Current RA treatment guidelines recommend early aggressive management with disease modifying anti-rheumatic drugs (DMARDs) in order to improve patient’s outcomes. However, poor compliance with therapy is a substantial problem that affects 20% to 70% of the patients during follow-up [516]. Local experience with a cohort of Mexican Mestizo patients with early disease have confirmed these data and additionally shown that poor compliance with traditional DMARDs was associated with increased disease’s flares, decreased rates of remission and worse patient-reported outcomes [5, 17, 18]. The impact of inadequate therapy behavior in (early) RA patient’s outcomes may be further amplified by the fact that almost all the patients who had poor compliance with drugs eventually dropped out of treatment completely [19]. Furthermore, as a result of undetected or unreported therapeutic non-compliance, physicians may recommend a more complex regimen, which may increase costs and adverse events risks.

Many factors have been related to poor compliance with drugs in patients with RA [20] and include younger age [9, 14], male sex [13, 14], belonging to ethnic minority [19], lower education [10], side effects [10], availability of financial resources and social support [11], medication taking behavior and beliefs [12], increased disability [13], better perceived health status at the beginning [6], poor quality of contact with health professionals [13], poor personal knowledge about the disease and its treatment [13] and class of DMARDs [8, 15]. Published data are obtained from studies performed in developed countries and in populations predominantly Caucasians.
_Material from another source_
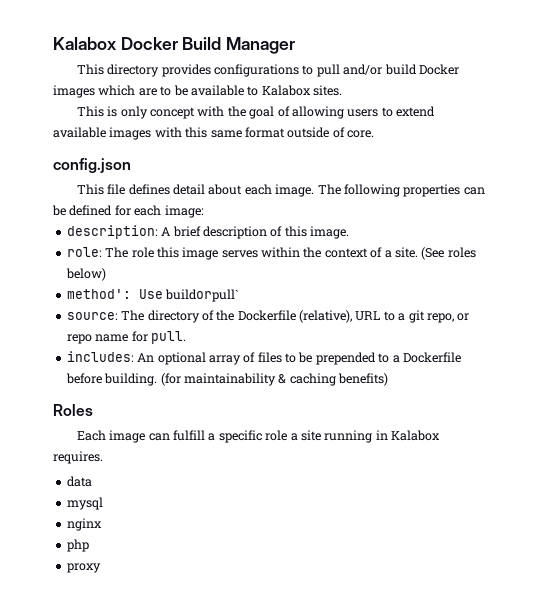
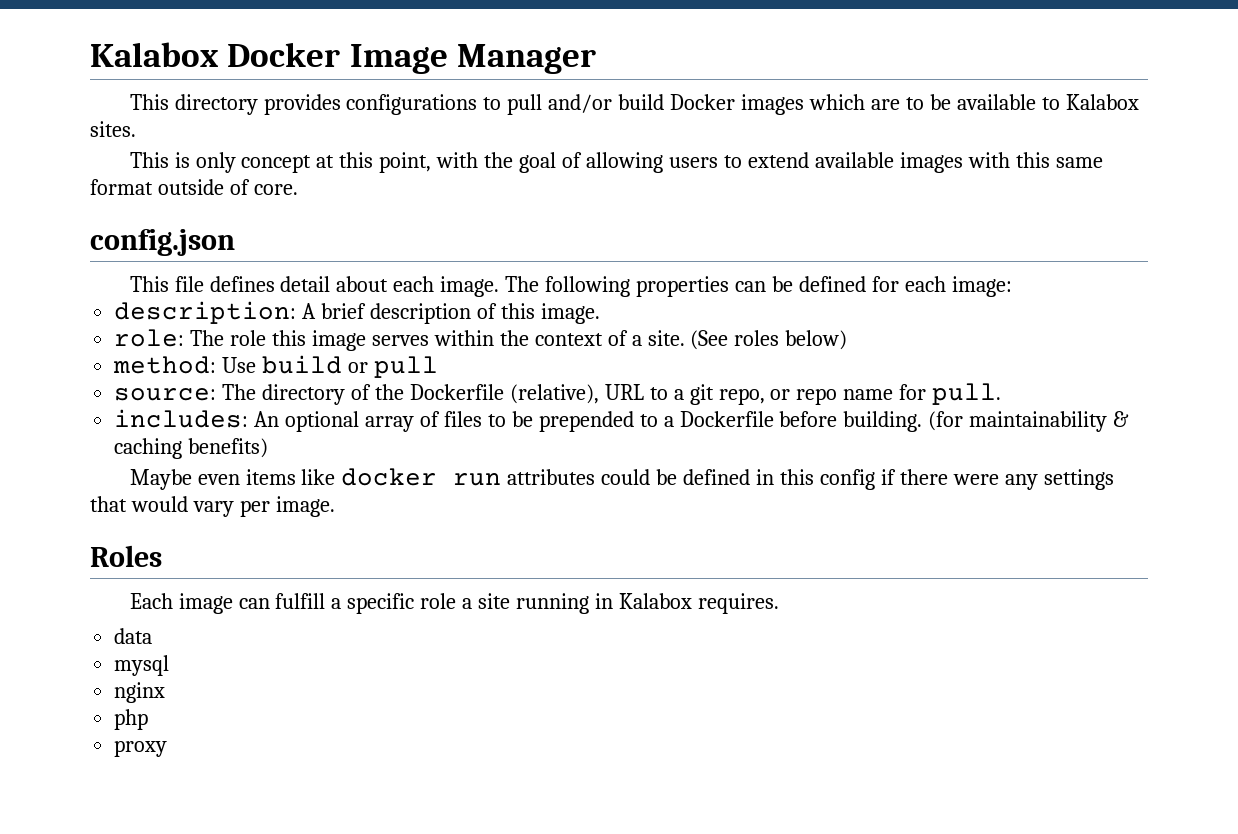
[182,37,222,50] Build -> [349,44,448,74] Image
(196, 113) none -> [316,152,432,173] at this point,
[66,289,240,302] method': Use buildorpull` -> [113,355,438,378] method: Use build or pull
(388, 379) none -> [129,468,1114,490] [90,496,335,517] // Maybe even items like docker run attributes could be defined in this config if there were any settings that would vary per image.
In 2004, we establish an Early Arthritis Clinic in a referral Centre for Rheumatic Diseases in México City. Since the beginning, patient’s medication behavior has been assessed, initially through a structured interview and since November 2008 through an instrument locally designed, the Compliance Questionnaire (CQ), that evaluates both constructs, adherence with and persistence (P) on therapy and investigates patient’s motivations of inadequate persistence with therapy [16].

In addition to the distinctive features above mentioned, RA patients from Latin-America are frequently uninsured, had a low socio-economical status and are less educated than RA patients from developed countries that may additionally impact compliance and outcomes. From the perspective of achieving desirable clinical outcomes, the negative effect of poor compliance with DMARDs needs to be minimized. However, in order to formulate effective strategies to contain the problem there is a need to investigate the factors that contribute to poor compliance. The aims of the study were:

  1. 1.

    To investigate most frequent patient’s motivations for non-persistence with disease modifying anti-rheumatic drugs (NP) in early RA Mexican Mestizo patients.

  2. 2.

    To identify risk factors of both, NP and recurrent NP.


Setting and study population

The early arthritis Clinic at the Instituto Nacional de Ciencias Médicas y Nutrición was initiated in 2004. Patients entering the Clinic had disease duration of less than a year when first evaluated and no specific rheumatic diagnosis but with RA. Patients are evaluated every two months during the first 2 years of follow-up and thereafter every 2, 4 or 6 (fixed for all the patients from the baseline evaluation) months depending on patients and disease characteristics. Treatment is prescribed by the rheumatologist in charge of the Clinic and is “treat to target” oriented.

Our Center belongs to the National Institutes of Health from México. Patients had health expenditures government coverage depending on their incomes; coverage varies from 0 to 100%. Most of the patients (70%) had 70% of their expenditures covered. Costs that are partially covered include: medical consultations, hospitalizations, emergency room and critical care unit, laboratory and all the diagnostic procedures available. Patients need to pay for their medication and these are not provided by the local pharmacy (unless patients are hospitalized and if available).

Rheumatic evaluations

At study entry a complete medical history and demographic data are recorded along with disease specific autoantibodies. Medical evaluations are standardized and included swollen and tender joint counts, acute reactant-phase determinations, patient- and physician- reported outcomes, comorbidity, and treatment’s assessment (name/s, dose/s and schedule/s of all drug/s they were taking since last visit) along with the evaluation of compliance with therapy.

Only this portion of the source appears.